Parents, private school leaders, and foster care advocates told legislators that the state needs a program that gives more families the chance to choose a school that serves their children’s needs.
Kimberlee Gill and Dr. Rebecka Spencer shared their perspective as private school leaders, recounting how far behind many children were when joining their schools after leaving traditional district schools and sharing legal precedents from other states where tax-credit based ESAs have been successful.
Courtnie Scott-Cammarata, who has served as a foster parent for years, told senators how difficult it was for foster parents to find the resources they needed to help their foster children, and said that an ESA program would be a major benefit for foster parents working to improve the lives of the children they foster.
CEAM Communications Director Nicholas Elmes explained how he wanted every Missouri child to have the same opportunities as his own daughters, noting that in 2016 1 in 10 students in the state were trapped in schools that scored at 70 percent or lower on the APR.

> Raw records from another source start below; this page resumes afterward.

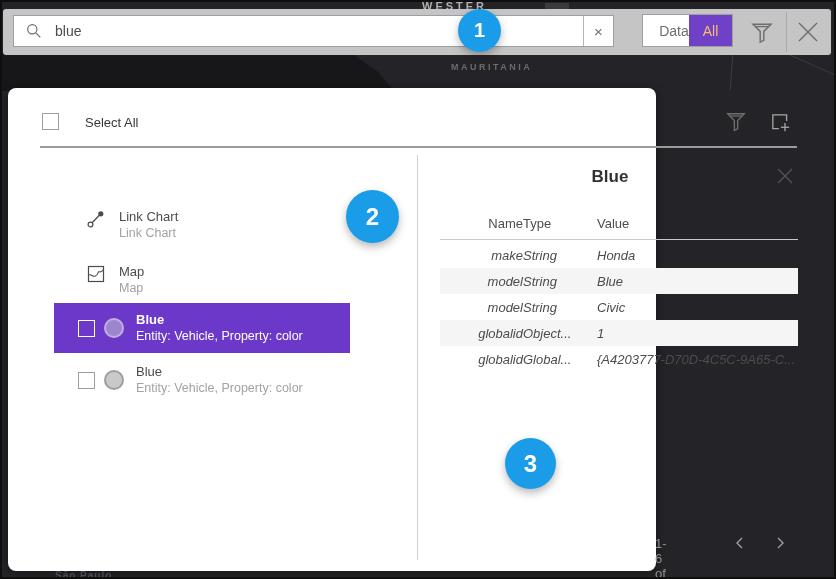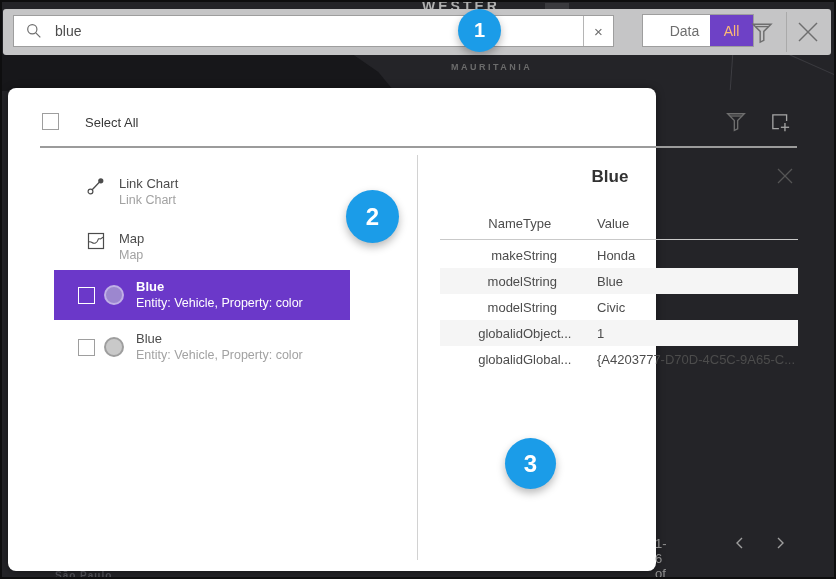--- a/index.html
+++ b/index.html
@@ -1,58 +1,58 @@
 <!DOCTYPE html>
 <html style="--accent-purple: #6e41c6; --selected-row-purple: #6b38c9; --callout-blue: #1b9ce8;"><head>
 <meta charset="utf-8">
 <style>
   html,body{margin:0;padding:0;background:#555;}
   *{box-sizing:border-box;font-family:"Liberation Sans",sans-serif;cursor:default;}
   .screen{position:relative;width:836px;height:579px;background:#242428;border:2px solid #0e0e0f;overflow:hidden;}
 
   
   .map-label{position:absolute;font-weight:bold;pointer-events:none;}
-  .lbl-wester{left:420px;top:0;font-size:14px;letter-spacing:3px;color:#b0b0b0;line-height:9px;}
+  .lbl-wester{left:420px;top:0;font-size:11px;letter-spacing:3px;color:#b0b0b0;line-height:9px;}
   .lbl-mauritania{left:449px;top:60px;font-size:9px;letter-spacing:2.5px;color:#6b6b6b;}
   .lbl-saopaulo{left:53px;top:568px;font-size:10px;letter-spacing:1px;color:#55555c;z-index:0;}
   .ocean{position:absolute;left:0;top:51px;width:392px;height:38px;background:#17171a;
          clip-path:polygon(0 0,89% 0,96% 50%,100% 100%,0 100%);}
   .borderline-v{position:absolute;left:729px;top:52px;width:1px;height:36px;background:#3d3d42;transform:rotate(4deg);}
   .borderline-d{position:absolute;left:785px;top:64px;width:58px;height:1px;background:#3a3a3f;transform:rotate(24deg);}
   .map-patch{position:absolute;left:543px;top:1px;width:24px;height:8px;background:#3a3a3e;}
 
   
   .toolbar{position:absolute;left:1px;top:7px;width:828px;height:46px;background:#c5c5c6;border-radius:3px;z-index:3;}
   .search-wrap{position:absolute;left:10px;top:6px;width:601px;height:32px;background:#fff;
                border:1px solid #9e9e9e;display:flex;align-items:center;}
   .search-wrap svg{margin-left:12px;flex:0 0 auto;}
   .search-input{flex:1;border:none;outline:none;font-size:14px;color:#4c4c4c;margin-left:11px;background:transparent;cursor:text;}
   .search-clear{flex:0 0 30px;height:100%;border-left:1px solid #b5b5b5;display:flex;align-items:center;justify-content:center;
                 font-size:15px;color:#6e6e6e;cursor:pointer;}
-  .scope{position:absolute;left:639px;top:5px;width:112px;height:33px;background:#fff;border:1px solid #9e9e9e;display:flex;padding-left:16px;}
+  .scope{position:absolute;left:639px;top:5px;width:91px;height:33px;background:#fff;border:1px solid #9e9e9e;display:flex;padding-left:16px;}
   .scope-data{flex:1;display:flex;align-items:center;justify-content:center;font-size:14px;color:#6e6e6e;cursor:pointer;}
   .scope-all{flex:0 0 43px;display:flex;align-items:center;justify-content:center;font-size:14px;color:#fdba74;
              background:var(--accent-purple,#6e41c6);cursor:pointer;}
   .tb-filter{position:absolute;left:748px;top:11px;width:22px;height:24px;cursor:pointer;}
   .tb-divider{position:absolute;left:783px;top:3px;width:1px;height:40px;background:#aaa;}
   .tb-close{position:absolute;left:792px;top:10px;width:26px;height:26px;cursor:pointer;}
 
   
   .panel{position:absolute;left:6px;top:86px;width:648px;height:483px;background:#fff;border-radius:8px;
          box-shadow:0 1px 8px rgba(0,0,0,.45);z-index:2;}
   .cb{width:17px;height:17px;background:#fff;border:1px solid #9e9e9e;flex:0 0 auto;cursor:pointer;}
   .selectall-cb{position:absolute;left:34px;top:25px;}
   .selectall-lb{position:absolute;left:77px;top:27px;font-size:13px;color:#383838;}
   .pn-filter{position:absolute;left:718px;top:21px;width:20px;height:24px;cursor:pointer;}
   .pn-add{position:absolute;left:761px;top:23px;width:22px;height:22px;cursor:pointer;}
   .h-divider{position:absolute;left:32px;top:58px;width:757px;height:2px;background:#9b9b9b;}
   .v-divider{position:absolute;left:409px;top:67px;width:1px;height:405px;background:#d2d2d2;}
 
   
-  .item{position:absolute;display:flex;align-items:flex-start;cursor:pointer;}
+  .item{position:absolute;display:flex;align-items:flex-start;cursor:pointer;margin-top:33px;}
   .item-plain{left:78px;}
   .item1{top:88px;}
   .item2{top:143px;}
   .item-entity{left:46px;width:296px;height:50px;align-items:center;padding-left:24px;}
   .item3{top:182px;background:var(--selected-row-purple,#6b38c9);}
   .item4{top:234px;}
   .item .icon20{width:20px;height:20px;margin-right:13px;flex:0 0 auto;}
   .swatch{width:20px;height:20px;border-radius:50%;margin:0 12px 0 9px;flex:0 0 auto;}
   .swatch-sel{background:#9c87cf;border:2px solid #c0b0e6;}
   .swatch-un{background:#c9c9c9;border:2px solid #9e9e9e;}
@@ -60,21 +60,21 @@
   .t-title{font-size:13px;color:#4c4c4c;line-height:16px;}
   .t-sub{font-size:12.5px;color:#a2a2a2;line-height:16px;}
   .item3 .t-title{color:#fff;font-weight:bold;}
   .item3 .t-sub{color:#fff;}
 
   
   .detail-title{position:absolute;left:432px;top:79px;width:340px;text-align:center;font-size:17px;font-weight:600;color:#323232;}
   .detail-close{position:absolute;left:768px;top:79px;width:18px;height:18px;cursor:pointer;}
   .thead{position:absolute;left:432px;top:128px;width:358px;display:flex;padding-left:13px;font-size:13px;color:#4c4c4c;}
   .thead-divider{position:absolute;left:432px;top:151px;width:358px;height:1px;background:#c9c9c9;}
-  .tbody{position:absolute;left:432px;top:154px;width:358px;}
+  .tbody{position:absolute;left:432px;top:154px;width:358px;font-style:italic;}
   .trow{display:flex;align-items:center;height:26px;padding-left:13px;font-size:13px;color:#4c4c4c;}
   .trow:nth-child(even){background:#f5f5f5;}
   .col-name{width:70px;flex:0 0 auto;text-align:right;}
   .col-type{width:74px;flex:0 0 auto;}
   .col-value{flex:1;white-space:nowrap;overflow:hidden;}
   .pag-range{position:absolute;left:647px;top:448px;font-size:13px;color:#8f8f8f;}
   .pag-prev{position:absolute;left:724px;top:447px;width:16px;height:16px;cursor:pointer;}
   .pag-next{position:absolute;left:764px;top:447px;width:16px;height:16px;cursor:pointer;}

Statewide lobbyists for school administrators and teachers unions spoke against ESAs, arguing that creating more school choice would be harmful to the existing system by siphoning money away from school districts.
Missouri School Boards’ Association President Jan Mees inadvertently admitted that the state’s education bureaucracy’s main concern with giving parents more power to choose the best education for their children was based on how that choice would financially impact the existing school systems.